Research Article published on 23 February 2021 , Updated on 23 February 2021

The group of microorganisms which live in the intestine, known as the intestinal microbiota, has a key role in digestive and extra-intestinal health. The lung is also inhabited by microorganisms which form the lung microbiota. These two microbiota and their reciprocal interactions are the subject of a project led by the “Microbiota et santé digestive et respiratoire” (microbiota and digestive and respiratory health) team from the Institut de microbiologie de l’alimentation au service de la santé MICALIS - (The Institute of Food Microbiology in Support of Health) (Université Paris-Saclay, AgroParisTech, INRAE). Understanding the interactions between these microbiota and nutrition provides the foundation for new and innovative strategies for the prevention and treatment of respiratory infections in the elderly.

The vulnerability of older people to respiratory infections is a long-standing issue, made worse today by the health crisis. It is within this framework that Muriel Thomas’ team from the MICALIS Institute has been interested in recent years in pulmonary bacteria which have been isolated from mice and which influence the immune response. These results require an in-depth study of the pulmonary microbiota. Vinciane Saint-Criq, a pulmonary epithelium physiologist and research fellow in the team, is currently developing a project looking at the impact of nutrition on respiratory infections in the elderly.

Age and the ageing of the lungs

Age affects the respiratory system in three main ways. The first is of a mechanical nature. The lungs lose rigidity, the volume of the alveoli increases and respiratory capacity is affected. This makes it more difficult for older people to expel particles and pathogens which may have made their way into the respiratory tract, thereby increasing the risk of infection in these people. 

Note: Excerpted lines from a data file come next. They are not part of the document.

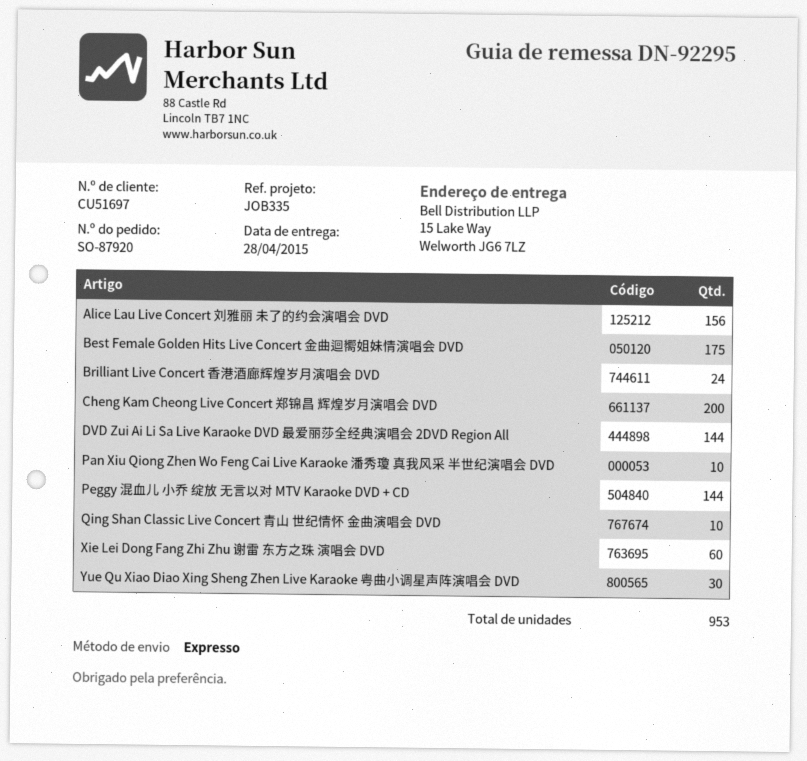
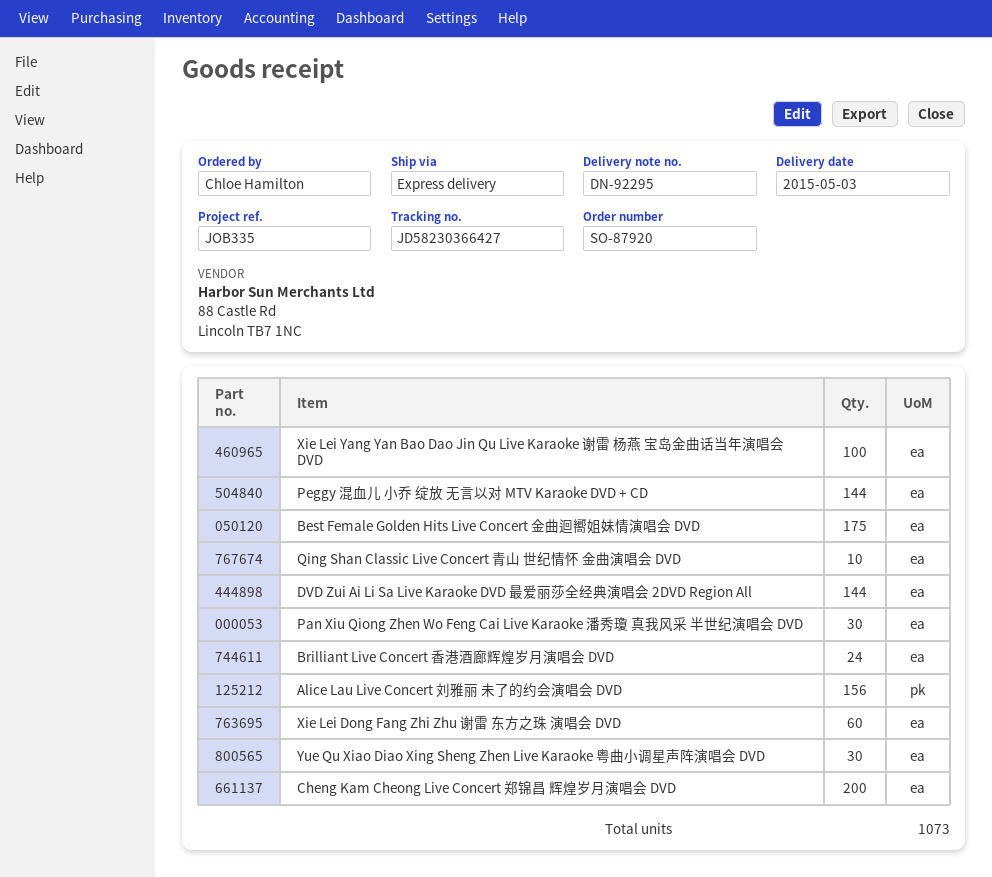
delivery date: 2015-04-28 -> 2015-05-03
Pan Xiu Qiong Zhen Wo Feng Cai Live Karaoke 潘秀瓊 真我风采 半世纪演唱会 DVD: 10 -> 30
Xie Lei Yang Yan Bao Dao Jin Qu Live Karaoke 谢雷 杨燕 宝岛金曲话当年演唱会 DVD: none -> 100
total quantity: 953 -> 1073

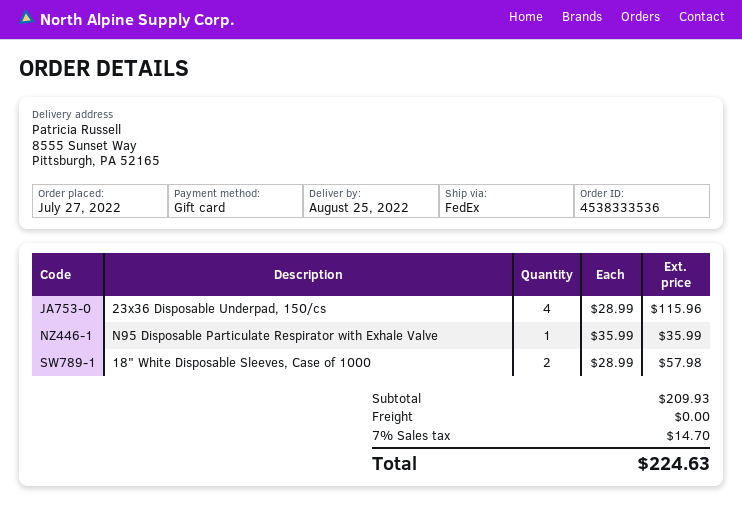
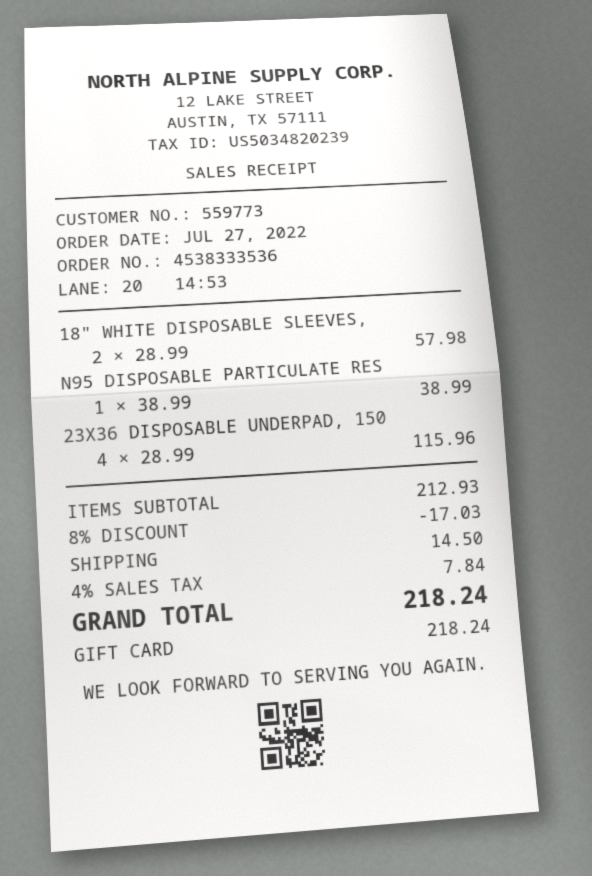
N95 Disposable Particulate Respirator with Exhale Valve: 1 x 35.99 = 35.99 -> 1 x 38.99 = 38.99
subtotal: 209.93 -> 212.93
discount: none -> 8% = 17.03
shipping: 0.00 -> 14.50
tax: 7% = 14.70 -> 4% = 7.84
total: 224.63 -> 218.24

The second impact is not specific to the lungs but corresponds to a breakdown in the immune response. This is called immunosenescence. It results in an intrinsic fragility as a person ages and a difficulty in forming long-term immunity, which compromises the effectiveness of vaccines in the elderly in particular. 

Finally, age also affects the microbiota - whether pulmonary or intestinal. Levels of bacteria essential to the proper functioning of the body become unbalanced. This is often coupled with undernourishment, which is so frequently seen in the elderly.

An unexpected link

The connection between an imbalance in the intestinal microbiota and a propensity to respiratory infections brings to the fore a potential correlation between the intestinal and respiratory systems. Without thinking about it too much, the intestinal and respiratory systems do not seem to communicate and their respective microbiota have been studied separately. However, by taking a closer look at human anatomy, it is possible to see things more clearly.

Firstly, both systems share the same entry point, i.e. the mouth. In addition, when particles in the bronchial tubes are coughed out, microorganisms can pass from the lungs to the intestines. The opposite is also true during reflux from the stomach and oesophagus. Finally, lungs and intestines are involved in the transport of metabolites - small molecules resulting from metabolism which reach the bloodstream or immune cells which pass through the lymphatic system. “Our hypothesis is that malnutrition, with its lack of certain nutrients, will generate a breeding ground for certain respiratory infections. These studies will lead to taking nutrition into account as way in which to prevent, or at least alleviate, the consequences of respiratory infections in the elderly,” explains Vinciane Saint-Criq.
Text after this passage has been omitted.